--- Goal of the exercise ---
Write out word for word each line of the records, beginning at the first and stopping after the line with "[148,1194,204,1206] 3.8.0 ->". Leave the pictures out.

--- Data items ---
+ + + + + + +

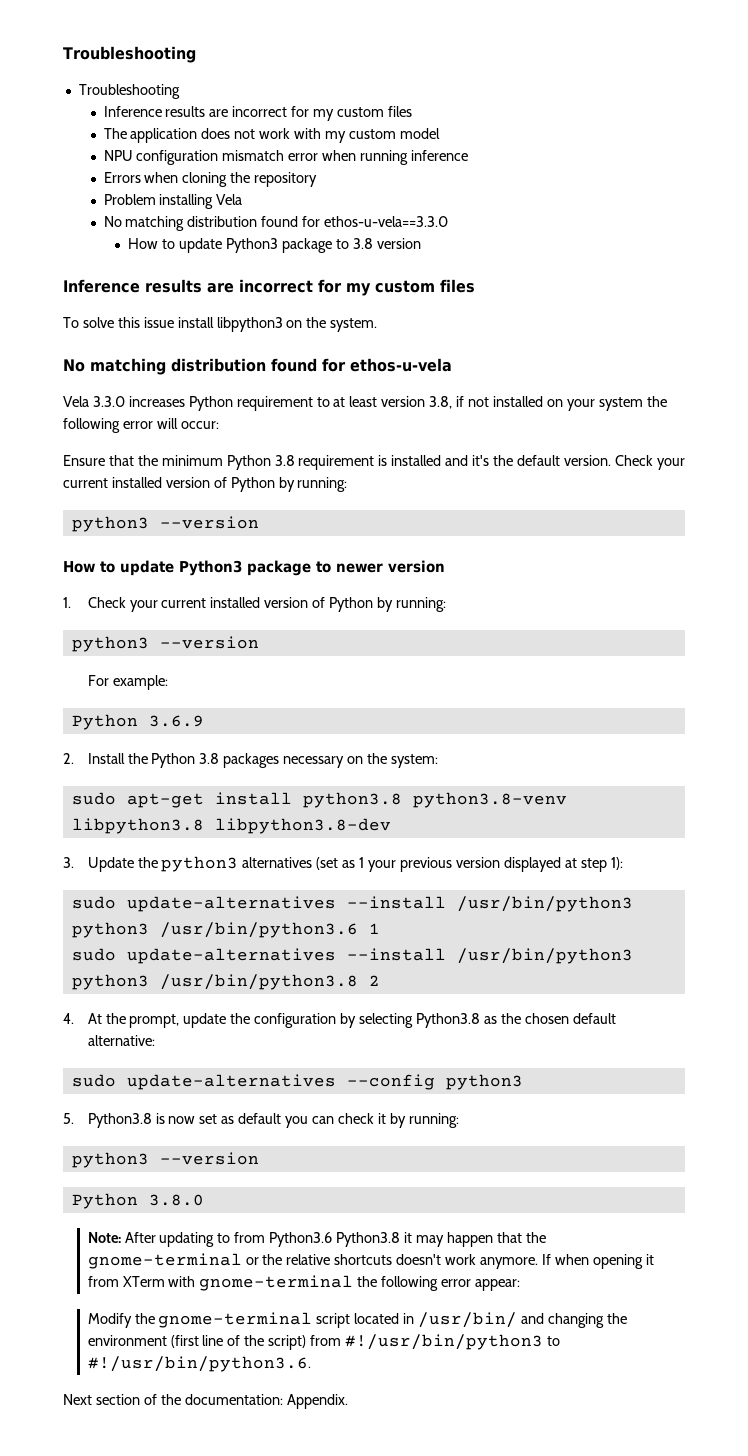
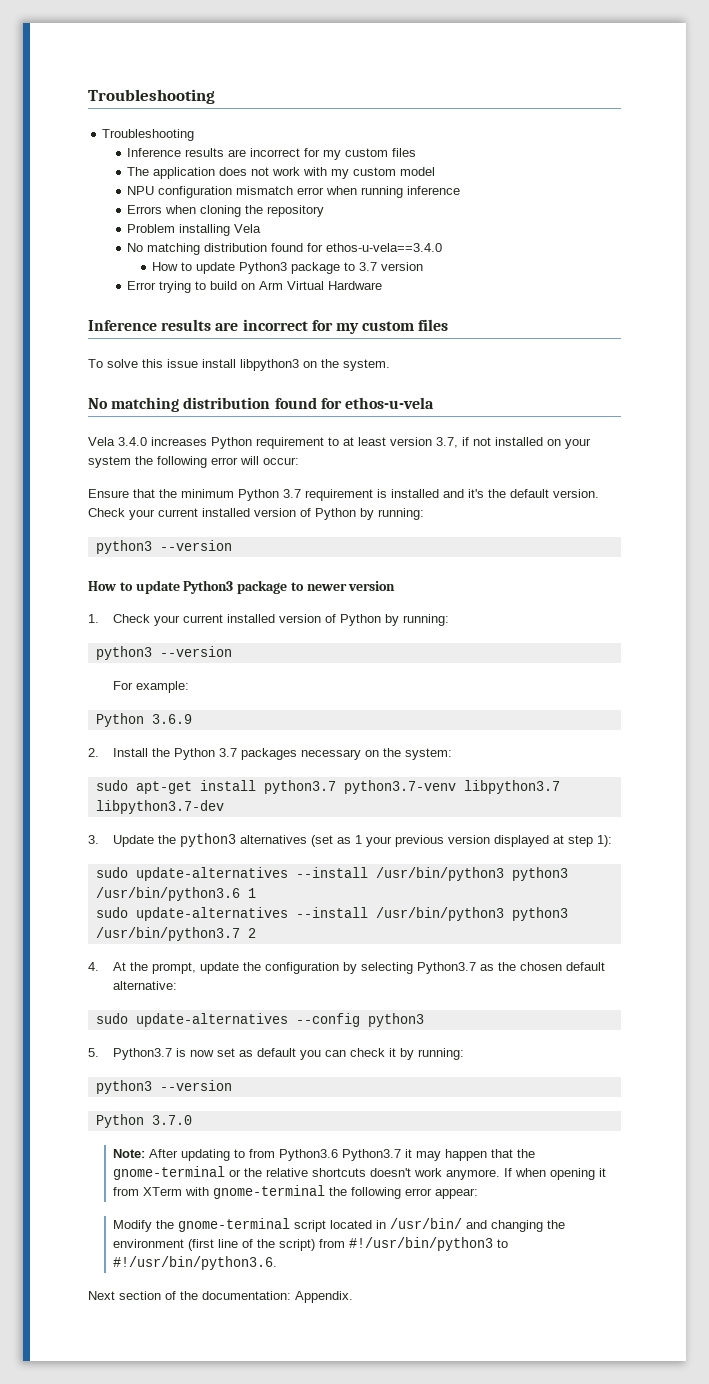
[324,216,449,227] [128,238,421,253] ethos-u-vela==3.3.0 // How to update Python3 package to 3.8 version -> [326,243,443,252] [152,262,424,274] [127,281,383,293] ethos-u-vela==3.4.0 // How to update Python3 package to 3.7 version // Error trying to build on Arm Virtual Hardware
[92,396,125,407] 3.3.0 -> [118,437,147,446] 3.4.0
[429,396,453,409] 3.8, -> [436,437,458,448] 3.7,
[274,455,295,466] 3.8 -> [283,489,301,498] 3.7
[199,753,220,764] 3.8 -> [218,748,237,757] 3.7
[302,792,567,808] [71,818,391,834] python3.8 python3.8-venv libpython3.8 libpython3.8-dev -> [263,780,560,794] [95,800,224,814] python3.7 python3.7-venv libpython3.7 libpython3.7-dev
[159,974,358,990] /usr/bin/python3.8 -> [95,927,240,941] /usr/bin/python3.7
[415,1013,480,1028] Python3.8 -> [416,962,476,974] Python3.7
[87,1113,152,1128] Python3.8 -> [112,1048,172,1060] Python3.7
[148,1194,204,1206] 3.8.0 -> [151,1115,192,1125] 3.7.0
[336,1232,401,1247] Python3.8 -> [341,1149,401,1161] Python3.7

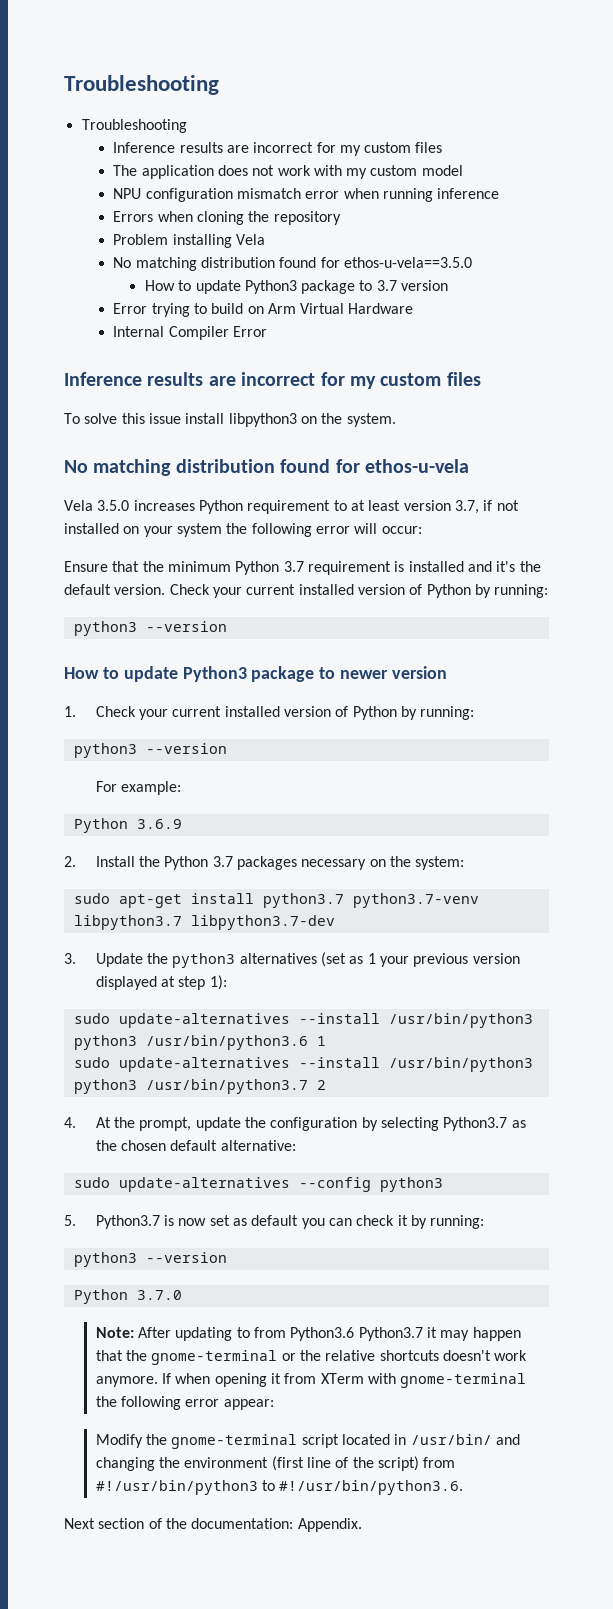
[326,243,443,252] ethos-u-vela==3.4.0 -> [343,257,472,268] ethos-u-vela==3.5.0
(383, 285) none -> [113,326,267,340] // Internal Compiler Error
[118,437,147,446] 3.4.0 -> [97,500,130,511] 3.5.0

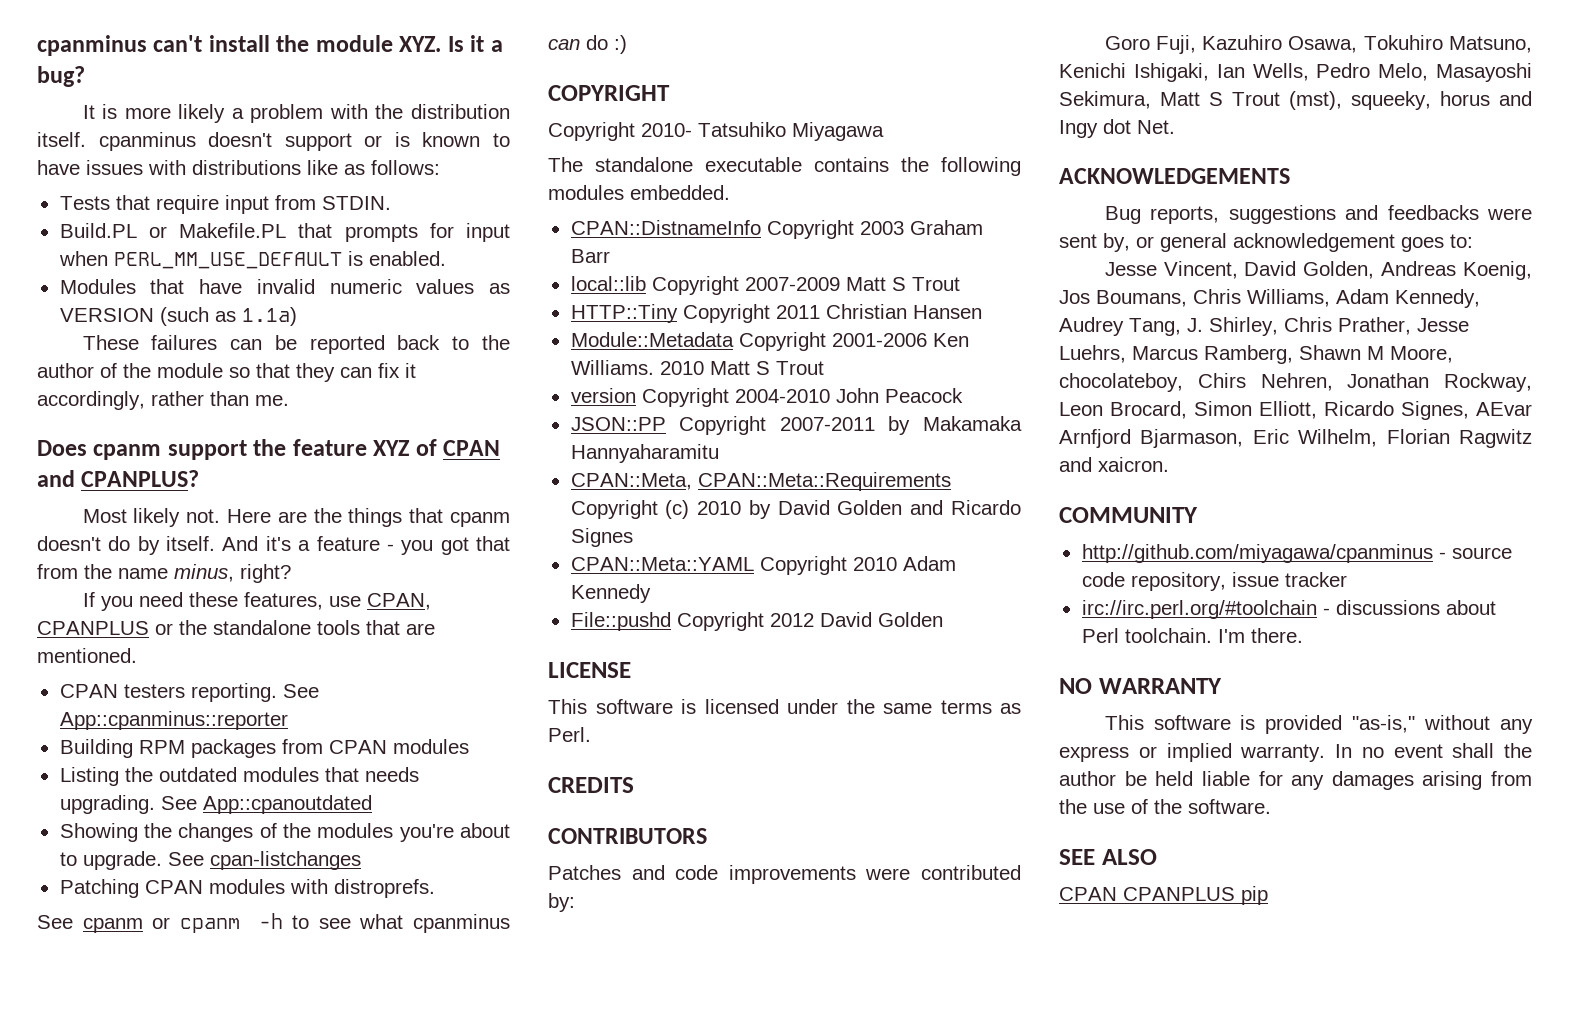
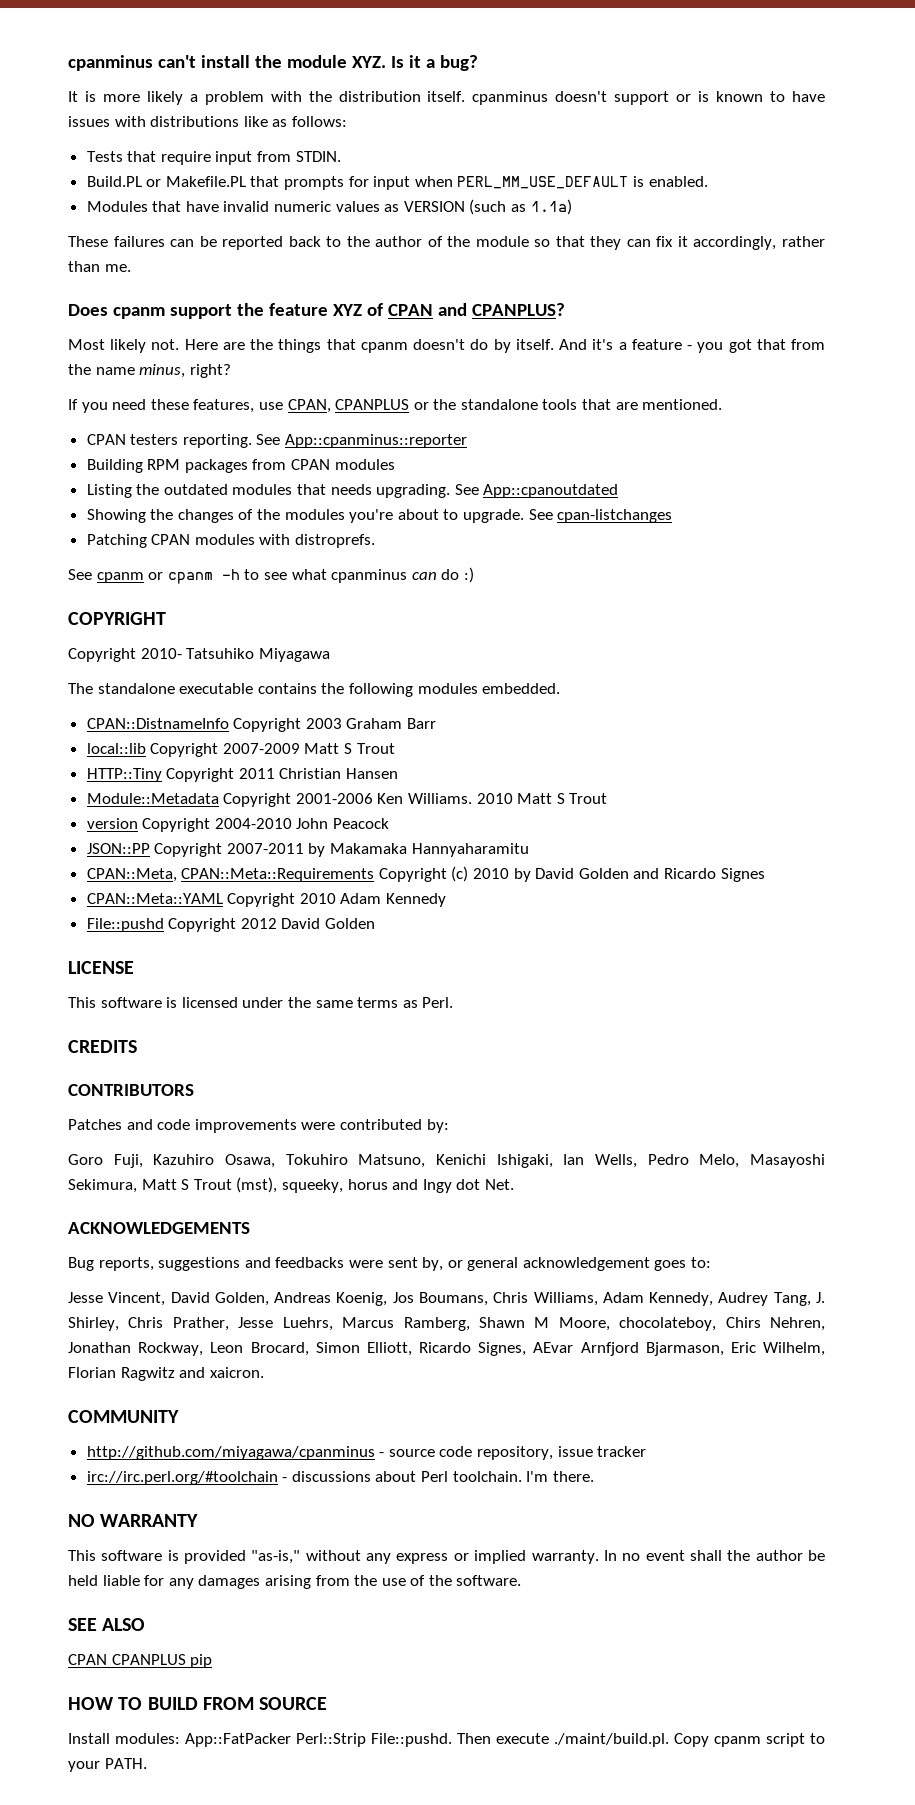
(1268, 895) none -> [68,1697,328,1710] [68,1733,825,1747] [68,1758,147,1772] // HOW TO BUILD FROM SOURCE // Install modules: App::FatPacker Perl::Strip File::pushd. Then execute ./maint/build.pl. Copy cpanm script to your PATH.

+ + + + + + +

--- Answer below ---
[324,216,449,227] [128,238,421,253] ethos-u-vela==3.3.0 // How to update Python3 package to 3.8 version -> [326,243,443,252] [152,262,424,274] [127,281,383,293] ethos-u-vela==3.4.0 // How to update Python3 package to 3.7 version // Error trying to build on Arm Virtual Hardware
[92,396,125,407] 3.3.0 -> [118,437,147,446] 3.4.0
[429,396,453,409] 3.8, -> [436,437,458,448] 3.7,
[274,455,295,466] 3.8 -> [283,489,301,498] 3.7
[199,753,220,764] 3.8 -> [218,748,237,757] 3.7
[302,792,567,808] [71,818,391,834] python3.8 python3.8-venv libpython3.8 libpython3.8-dev -> [263,780,560,794] [95,800,224,814] python3.7 python3.7-venv libpython3.7 libpython3.7-dev
[159,974,358,990] /usr/bin/python3.8 -> [95,927,240,941] /usr/bin/python3.7
[415,1013,480,1028] Python3.8 -> [416,962,476,974] Python3.7
[87,1113,152,1128] Python3.8 -> [112,1048,172,1060] Python3.7
[148,1194,204,1206] 3.8.0 -> [151,1115,192,1125] 3.7.0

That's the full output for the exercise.